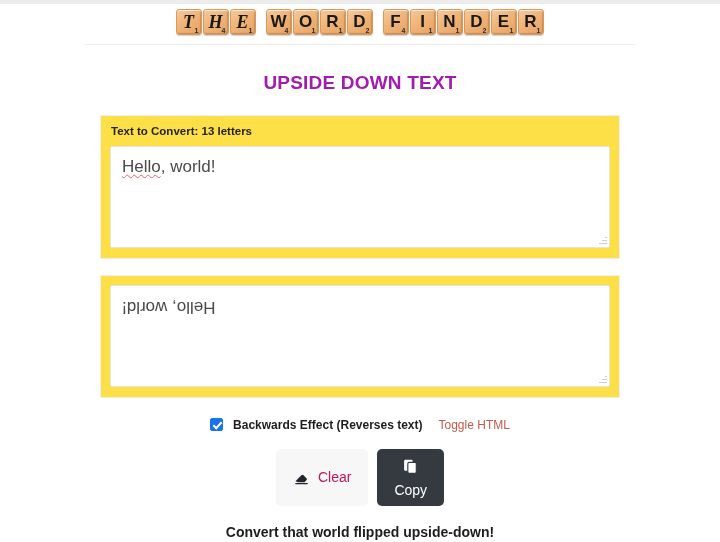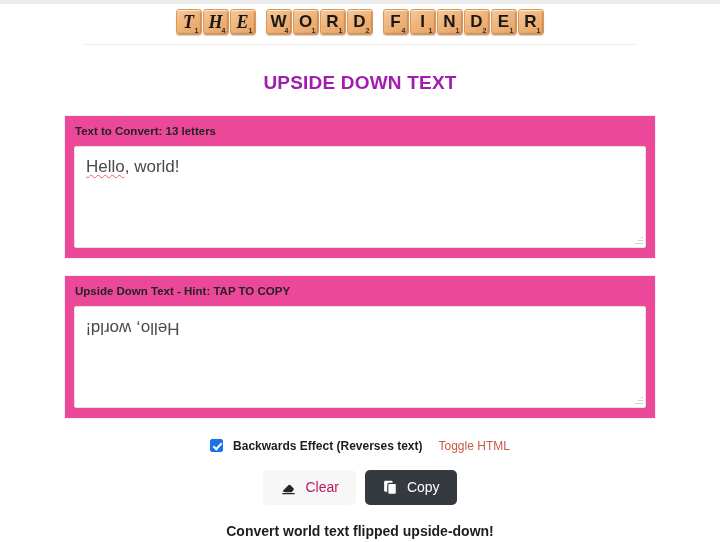--- a/index.html
+++ b/index.html
@@ -93,23 +93,23 @@
     text-align: center;
     font-size: 19px;
     font-weight: bold;
     letter-spacing: .2px;
     color: #a21caf;
   }
 
   
   .panel {
     margin: 0 auto;
-    width: 592px;
+    width: 520px;
     box-sizing: border-box;
-    background: #ec4899;
+    background: #fde047;
     border: 1px solid #eeeeee;
     padding: 9px 9px 10px 9px;
   }
   .panel.first { margin-top: 21px; }
   .panel.second { margin-top: 16px; }
   .panel-label {
     font-size: 11.5px;
     font-weight: bold;
     color: #232323;
     margin: 0 0 7px 1px;
@@ -229,20 +229,21 @@
     cursor: pointer;
     line-height: 1;
   }
   .btn-clear {
     background: #f7f7f7;
     color: #be185d;
   }
   .btn-copy {
     background: #343a40;
     color: #ffffff;
+    flex-direction: column;
   }
   .btn svg { display: block; }
 
   
   .footer-note {
     margin-top: 18px;
     text-align: center;
     font-size: 14px;
     font-weight: bold;
     color: #1d1d1d;
@@ -324,21 +325,20 @@
       </div>
       <span class="resize-grip">
           <i></i>
           <i></i>
           <i></i>
         </span>
     </div>
   </div>
 
   <div class="panel second">
-    <div class="panel-label">Upside Down Text - Hint: TAP TO COPY</div>
     <div class="ta-box">
       <div class="ta">
         <span class="flipped">Hello, world!</span>
       </div>
       <span class="resize-grip">
           <i></i>
           <i></i>
           <i></i>
         </span>
     </div>
@@ -364,15 +364,15 @@
       <span>
         <svg width="17" height="17" viewBox="0 0 24 24" aria-hidden="true">
           <rect x="3" y="2.5" width="12" height="15.5" rx="1.8" fill="#ffffff"></rect>
           <rect x="8.2" y="6.2" width="12" height="15.5" rx="1.8" fill="#ffffff" stroke="#343a40" stroke-width="1.6"></rect>
         </svg>
       </span>
       <span>Copy</span>
     </button>
   </div>
 
-  <div class="footer-note">Convert world text flipped upside-down!</div>
+  <div class="footer-note">Convert that world flipped upside-down!</div>
 
 </div>
 
 </body></html>

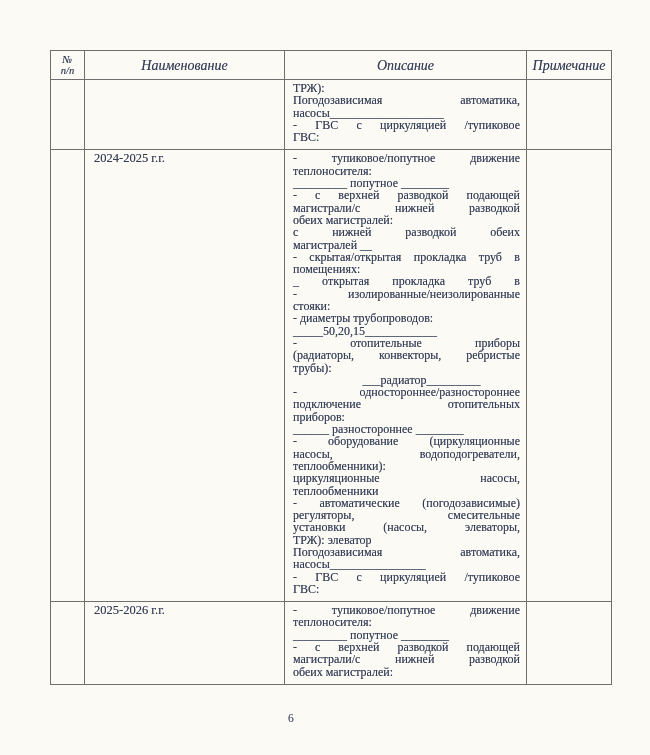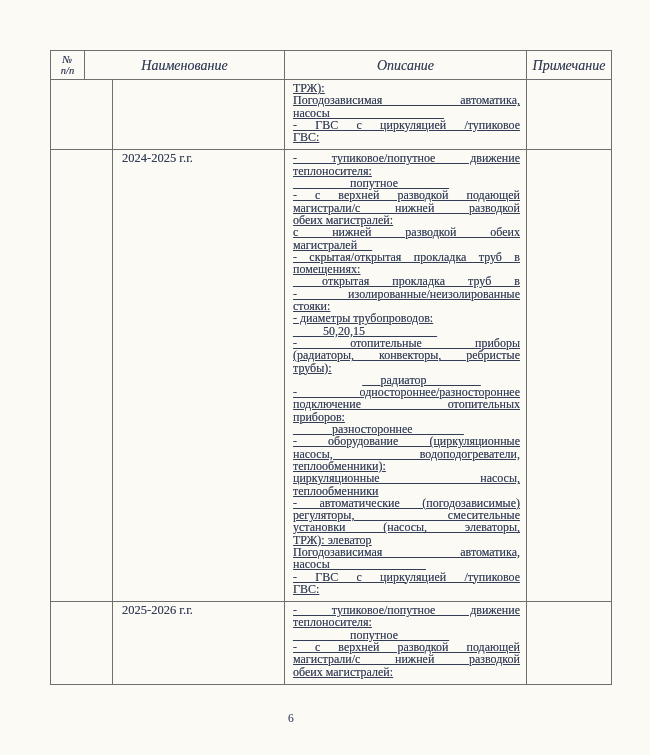--- a/index.html
+++ b/index.html
@@ -30,24 +30,24 @@
   .cell{border-left:1px solid var(--grid-line);min-width:0;}
   .cell:first-child{border-left:none;}
   
   .row.header{height:28px;}
   .hcell{
     display:flex;flex-direction:column;align-items:center;justify-content:center;
     font-style:italic;font-size:14px;line-height:13px;
   }
   .hcell.numhead{font-size:10.5px;line-height:11.5px;}
   
-  .cell-name{padding:2px 4px 0 9px;font-size:12.5px;line-height:13px;margin-left:28px;}
+  .cell-name{padding:2px 4px 0 9px;font-size:12.5px;line-height:13px;}
   .cell-desc{padding:2px 6px 6px 8px;font-size:12px;line-height:12.3px;}
   .cell-num,.cell-note{padding:2px;}
-  .line{min-height:12.3px;text-decoration:underline;}
+  .line{min-height:12.3px;}
   .line.j{text-align:justify;text-align-last:justify;}
   .line.l{text-align:left;}
   .line.ind{text-indent:30px;text-align:center;}
   .page-num{
     position:absolute;left:288px;top:712px;
     font-size:11.5px;color:#45506b;
     text-shadow:0 0 0.5px rgba(69,80,107,0.5);
   }
 </style>
 </head>

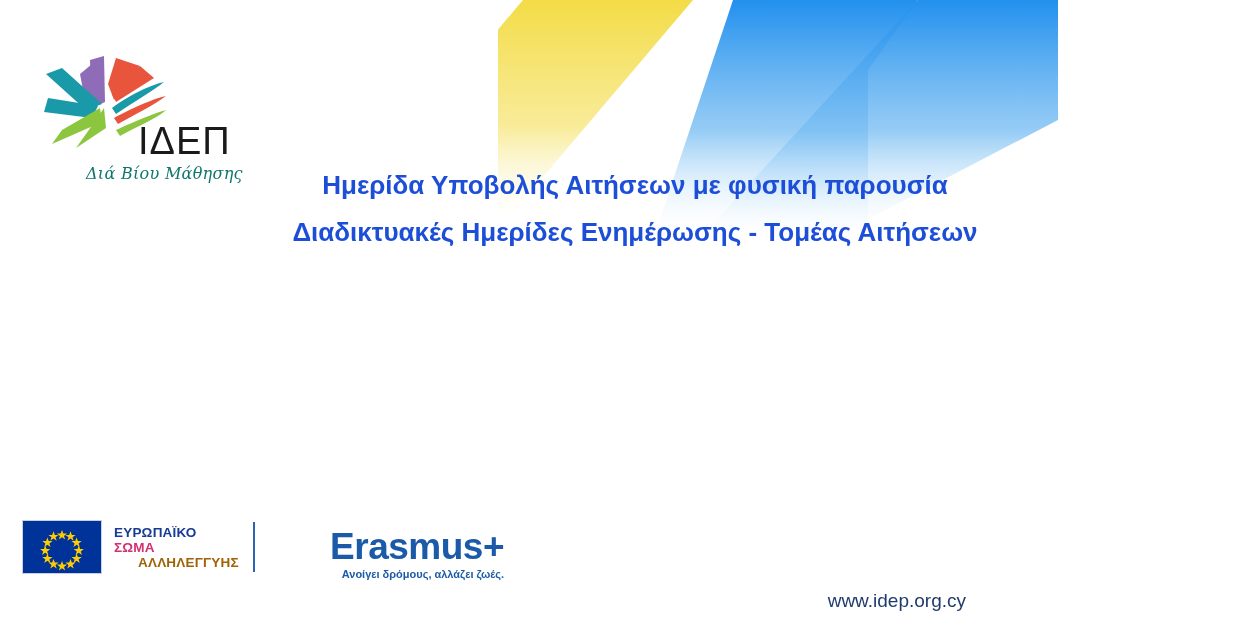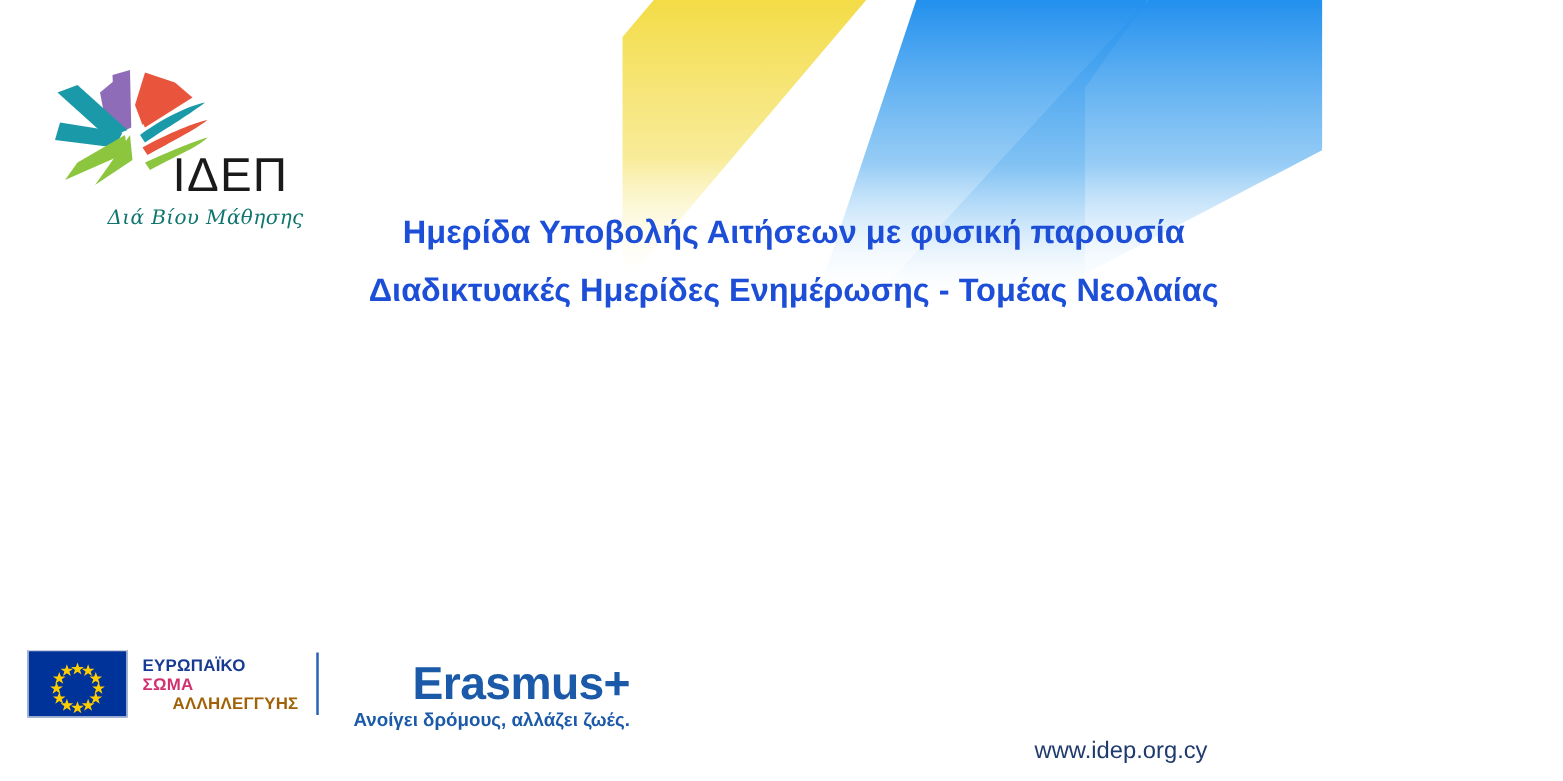--- a/index.html
+++ b/index.html
@@ -132,21 +132,21 @@
   .erasmus-word {
     color: #1b5aa8;
     font-size: 37px;
     font-weight: bold;
     letter-spacing: -0.5px;
     line-height: 38px;
     font-family: "Liberation Sans", sans-serif;
   }
   .erasmus-tagline {
     color: #1b5aa8;
-    font-size: 15px;
+    font-size: 11px;
     font-weight: bold;
     margin-top: 2px;
     font-family: "Liberation Sans", sans-serif;
   }
 
   
   .website {
     position: absolute;
     right: 92px;
     top: 590px;
@@ -204,21 +204,21 @@
 
         <path d="M74,78 C96,68 116,60 124,58 C116,66 96,74 78,84 Z" fill="#8cc63f"></path>
       </svg>
     </div>
     <div class="idep-word">ΙΔΕΠ</div>
     <div class="idep-tagline">Διά Βίου Μάθησης</div>
   </div>
 
   <div class="title-block">
     <div class="title-line">Ημερίδα Υποβολής Αιτήσεων  με φυσική παρουσία</div>
-    <div class="title-line">Διαδικτυακές Ημερίδες Ενημέρωσης - Τομέας Νεολαίας</div>
+    <div class="title-line">Διαδικτυακές Ημερίδες Ενημέρωσης - Τομέας Αιτήσεων</div>
   </div>
 
   <div class="esc-logo">
     <div class="eu-flag">
       <svg width="78" height="52" viewBox="0 0 78 52" xmlns="http://www.w3.org/2000/svg">
         <g fill="#ffcc00">
           <polygon points="39,9 40.3,12.6 44.1,12.6 41,14.9 42.2,18.5 39,16.3 35.8,18.5 37,14.9 33.9,12.6 37.7,12.6"></polygon>
           <polygon points="47.5,11.3 48.8,14.9 52.6,14.9 49.5,17.2 50.7,20.8 47.5,18.6 44.3,20.8 45.5,17.2 42.4,14.9 46.2,14.9" transform="translate(0,-1)"></polygon>
           <polygon points="30.5,11.3 31.8,14.9 35.6,14.9 32.5,17.2 33.7,20.8 30.5,18.6 27.3,20.8 28.5,17.2 25.4,14.9 29.2,14.9" transform="translate(0,-1)"></polygon>
           <polygon points="53.6,17.5 54.9,21.1 58.7,21.1 55.6,23.4 56.8,27 53.6,24.8 50.4,27 51.6,23.4 48.5,21.1 52.3,21.1" transform="translate(0,-1)"></polygon>

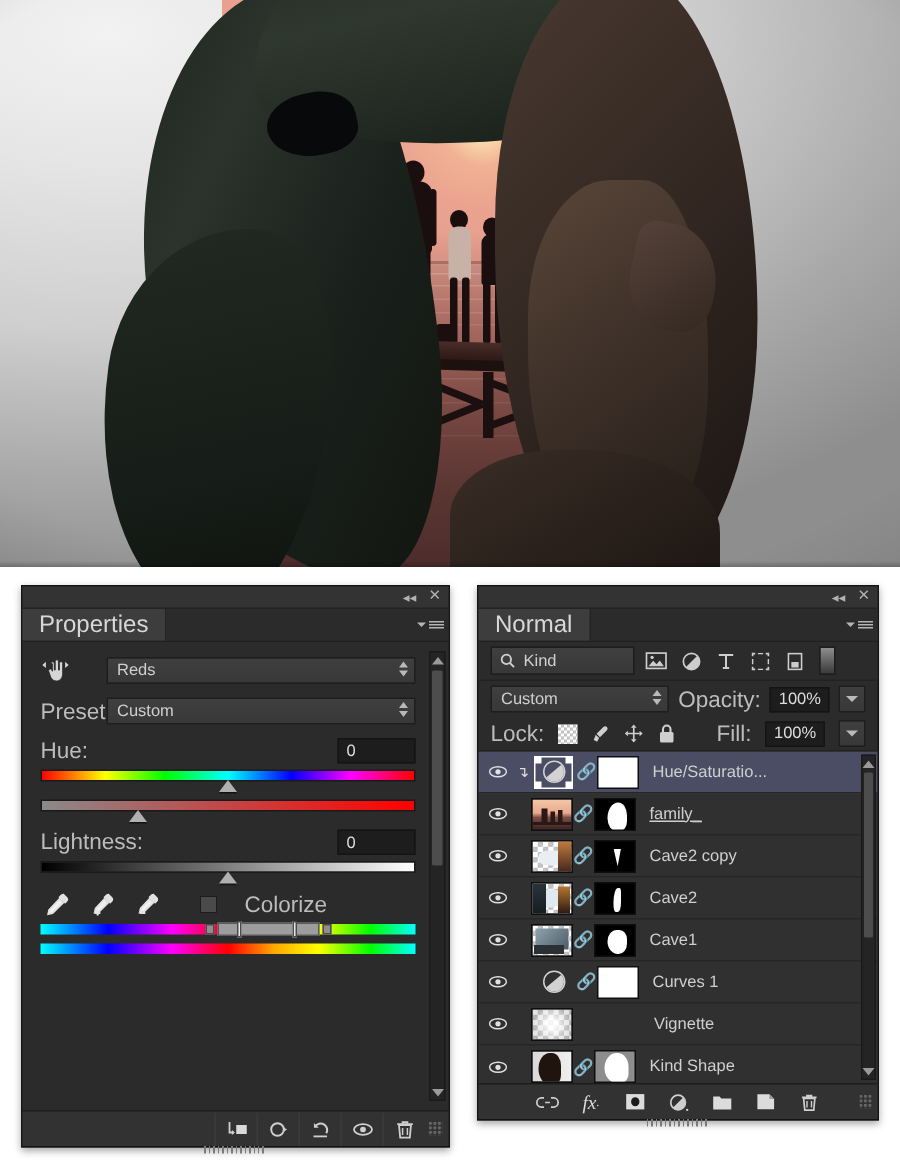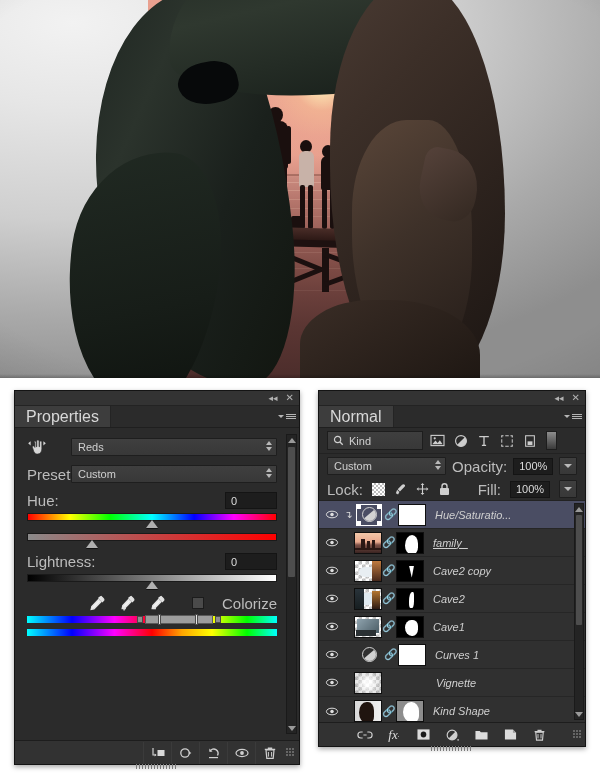--- a/index.html
+++ b/index.html
@@ -204,21 +204,21 @@
     position: absolute; top: 7px; width: 0; height: 0;
     border-left: 6px solid transparent; border-right: 6px solid transparent;
     border-bottom: 8px solid #b0b0b0;
     filter: drop-shadow(0 1px 0 rgba(0,0,0,.6));
   }
   .hue-grad { background: linear-gradient(to right,#ff0000,#ffff00 17%,#00ff00 33%,#00ffff 50%,#0000ff 67%,#ff00ff 83%,#ff0000 100%); }
   .sat-grad { background: linear-gradient(to right,#8a8a8a,#ff0000); }
   .light-grad { background: linear-gradient(to right,#000000,#ffffff); }
   .hue-range-grad { background: linear-gradient(to right,#00ffff 0%,#0000ff 18%,#ff00ff 35%,#ff0000 50%,#ffa500 62%,#ffff00 74%,#00ff00 88%,#00ffff 100%); }
 
-  .eyedroppers { display:flex; align-items:center; gap: 12px; margin: 6px 0 4px 2px; justify-content: flex-end; }
+  .eyedroppers { display:flex; align-items:center; gap: 12px; margin: 6px 0 4px 2px; }
   .eyedrop { width: 18px; height: 18px; position: relative; }
   .chk {
     width: 12px; height: 12px; background: #4a4a4a; border: 1px solid #1c1c1c; margin-left: 14px;
   }
   .degrow { display:flex; justify-content:space-between; color:#c6c6c6; font-size:10.5px; margin: 6px 2px 3px 2px; }
   .rangebar1 { height: 7px; }
   .rangebar2 { height: 7px; margin-top: 5px; }
   .rangectl { position: relative; height: 11px; margin-top:-9px; }
   .rangectl .grayband { position:absolute; top:1px; height:9px; background:#9d9d9d; border:1px solid #5a5a5a;}
   .rangectl .sq { position:absolute; top:2px; width:6px; height:7px; background:#8f8f8f; border:1px solid #4a4a4a;}
@@ -269,21 +269,21 @@
     height: 28px; display:flex; align-items:center; gap:0;
     border-bottom: 1px solid #262626; padding-left: 2px;
   }
   .layer-row.selected { background: #4a4d63; }
   .eye {
     width: 22px; display:flex; align-items:center; justify-content:center; color:#d7d7d7; font-size:11px;
   }
   .thumb-img { width: 28px; height: 22px; border:1px solid #0f0f0f; background:#222; position:relative; overflow:hidden;}
   .chain { width: 14px; display:flex; align-items:center; justify-content:center; color:#c3c3c3; font-size:11px;}
   .mask-img { width: 28px; height: 22px; border:1px solid #0f0f0f; background:#000; position:relative; overflow:hidden;}
-  .layer-name { margin-left: 9px; color: #cfcfcf; font-size: 11px; white-space:nowrap;font-style:italic;}
+  .layer-name { margin-left: 9px; color: #cfcfcf; font-size: 11px; white-space:nowrap;}
   .layer-name.linked { text-decoration: underline; }
   .adj-circle {
     width:15px;height:15px;border-radius:50%;border:1.4px solid #d2d2d2;position:relative;overflow:hidden;
   }
   .adj-circle::after{content:"";position:absolute;left:-2px;top:5px;width:22px;height:9px;background:#d2d2d2;transform:rotate(-40deg);}
   .checker {
     background-image:
       linear-gradient(45deg,#bdbdbd 25%,transparent 25%,transparent 75%,#bdbdbd 75%),
       linear-gradient(45deg,#bdbdbd 25%,#ffffff 25%,#ffffff 75%,#bdbdbd 75%);
     background-size: 7px 7px; background-position: 0 0, 3.5px 3.5px;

Work task: For each line above that contains the word "rgba", give the line as it is written.

Reply to the task:
     text-shadow:0 0 0.5px rgba(69,80,107,0.5);
     filter: drop-shadow(0 1px 0 rgba(0,0,0,.6));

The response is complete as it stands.